## WHAT IS BEING ASKED
Which lines of the data hold the word "simple"? Copy all of them.
------------------------
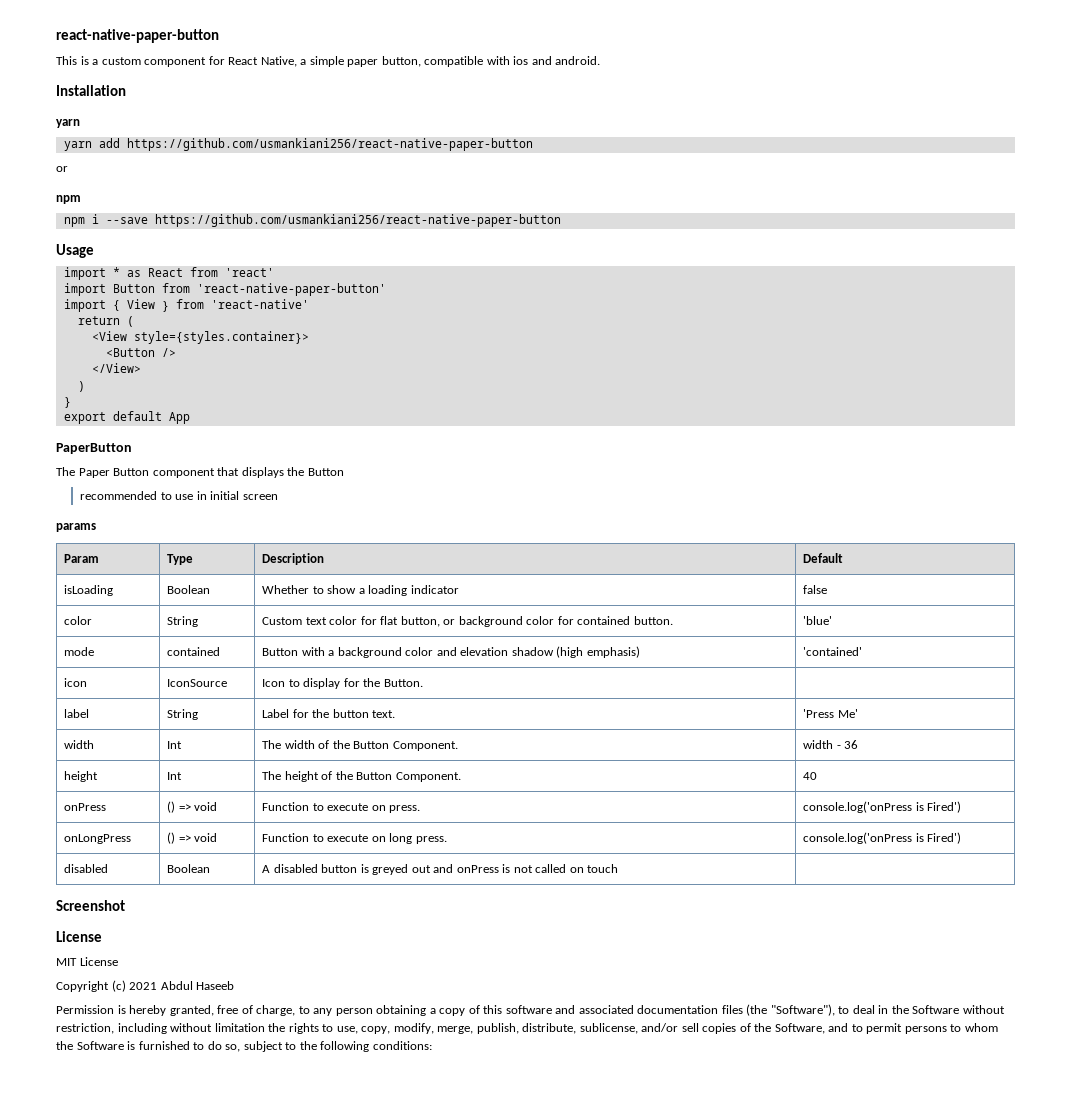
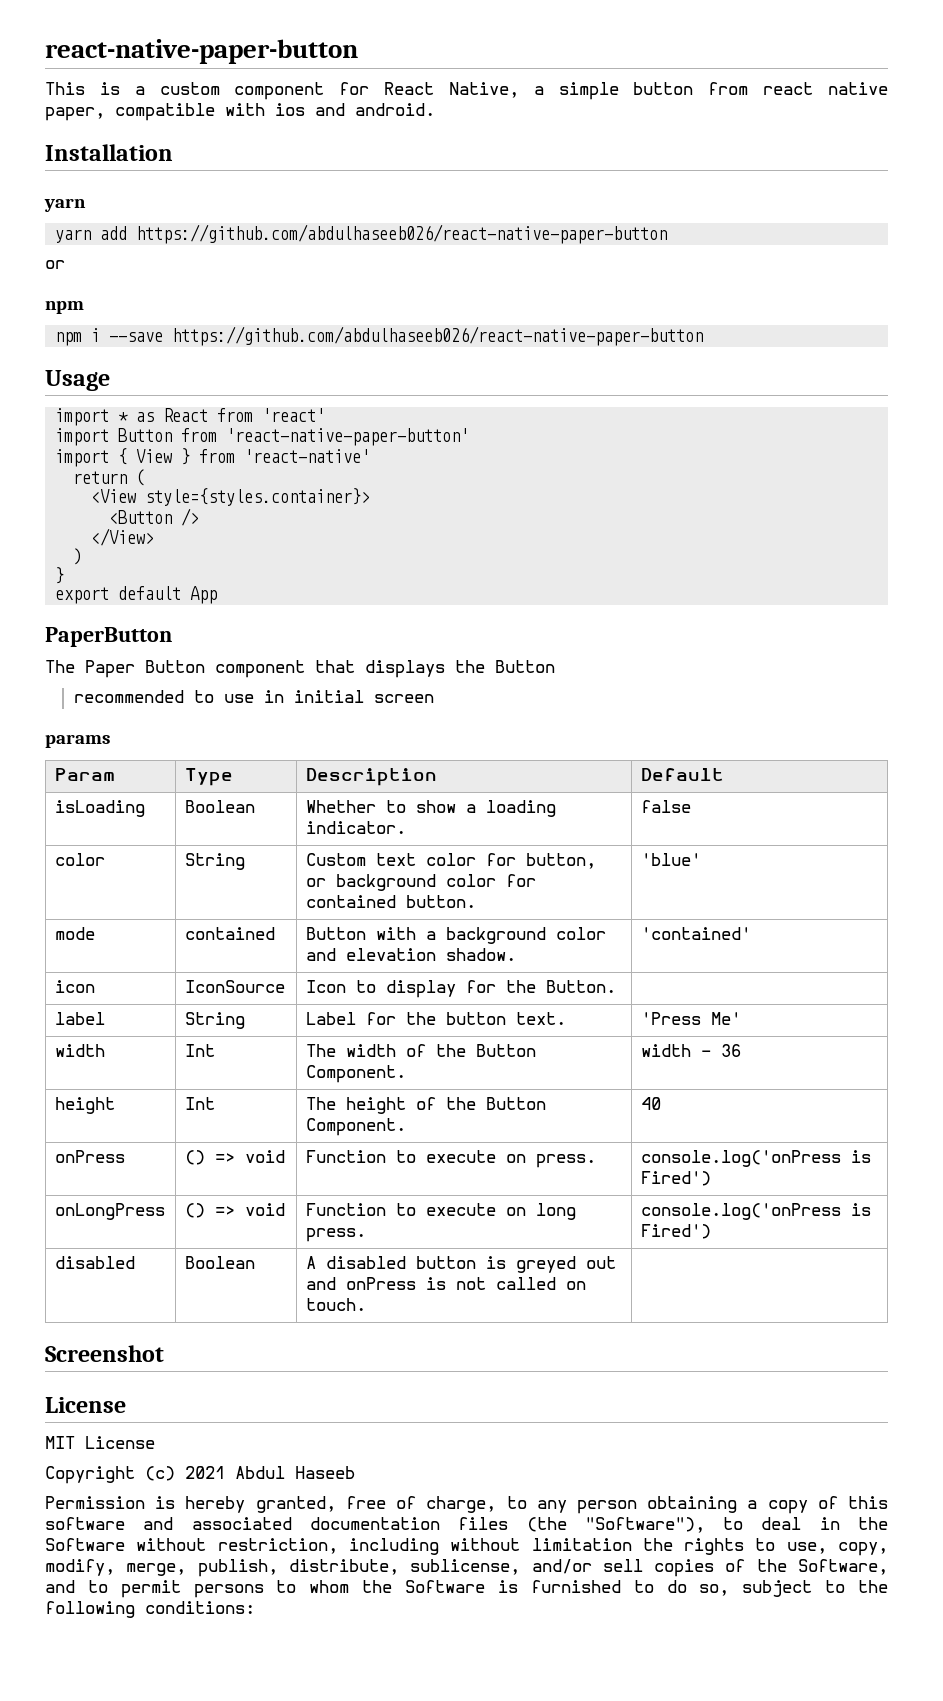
- This is a custom component for React Native, a simple paper button, compatible with ios and android.
+ This is a custom component for React Native, a simple button from react native paper, compatible with ios and android.
- yarn add https://github.com/usmankiani256/react-native-paper-button
+ yarn add https://github.com/abdulhaseeb026/react-native-paper-button
- npm i --save https://github.com/usmankiani256/react-native-paper-button
+ npm i --save https://github.com/abdulhaseeb026/react-native-paper-button
- isLoading | Boolean | Whether to show a loading indicator | false
+ isLoading | Boolean | Whether to show a loading indicator. | false
- color | String | Custom text color for flat button, or background color for contained button. | 'blue'
+ color | String | Custom text color for button, or background color for contained button. | 'blue'
- mode | contained | Button with a background color and elevation shadow (high emphasis) | 'contained'
+ mode | contained | Button with a background color and elevation shadow. | 'contained'
- disabled | Boolean | A disabled button is greyed out and onPress is not called on touch |
+ disabled | Boolean | A disabled button is greyed out and onPress is not called on touch. |

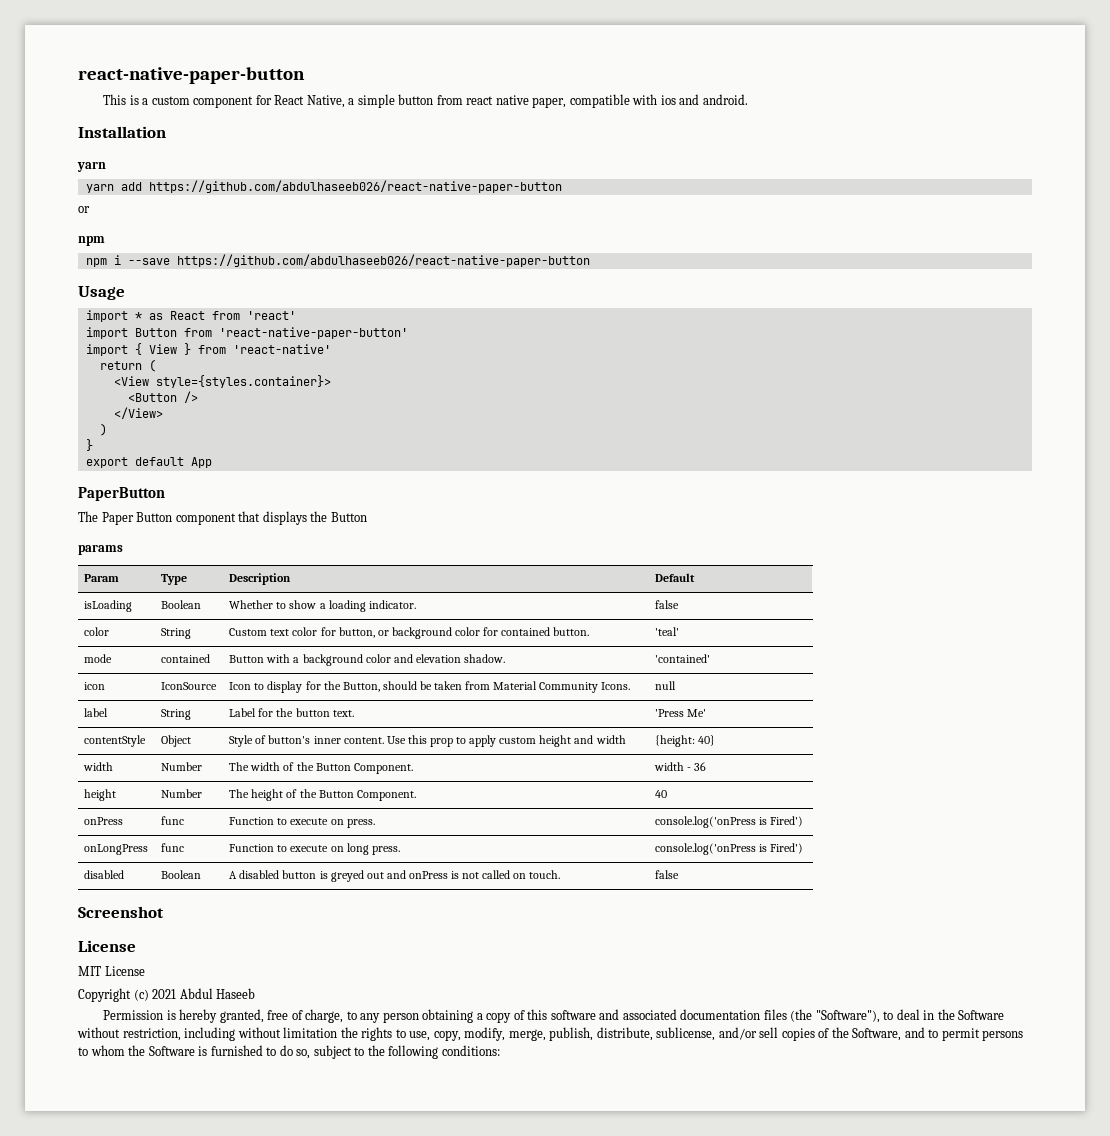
- recommended to use in initial screen
- color | String | Custom text color for button, or background color for contained button. | 'blue'
+ color | String | Custom text color for button, or background color for contained button. | 'teal'
- icon | IconSource | Icon to display for the Button. |
+ icon | IconSource | Icon to display for the Button, should be taken from Material Community Icons. | null
- width | Int | The width of the Button Component. | width - 36
+ contentStyle | Object | Style of button's inner content. Use this prop to apply custom height and width | {height: 40}
+ width | Number | The width of the Button Component. | width - 36
- height | Int | The height of the Button Component. | 40
+ height | Number | The height of the Button Component. | 40
- onPress | () => void | Function to execute on press. | console.log('onPress is Fired')
+ onPress | func | Function to execute on press. | console.log('onPress is Fired')
- onLongPress | () => void | Function to execute on long press. | console.log('onPress is Fired')
+ onLongPress | func | Function to execute on long press. | console.log('onPress is Fired')
- disabled | Boolean | A disabled button is greyed out and onPress is not called on touch. |
+ disabled | Boolean | A disabled button is greyed out and onPress is not called on touch. | false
------------------------
## SOLUTION TO THIS EXERCISE
- This is a custom component for React Native, a simple paper button, compatible with ios and android.
+ This is a custom component for React Native, a simple button from react native paper, compatible with ios and android.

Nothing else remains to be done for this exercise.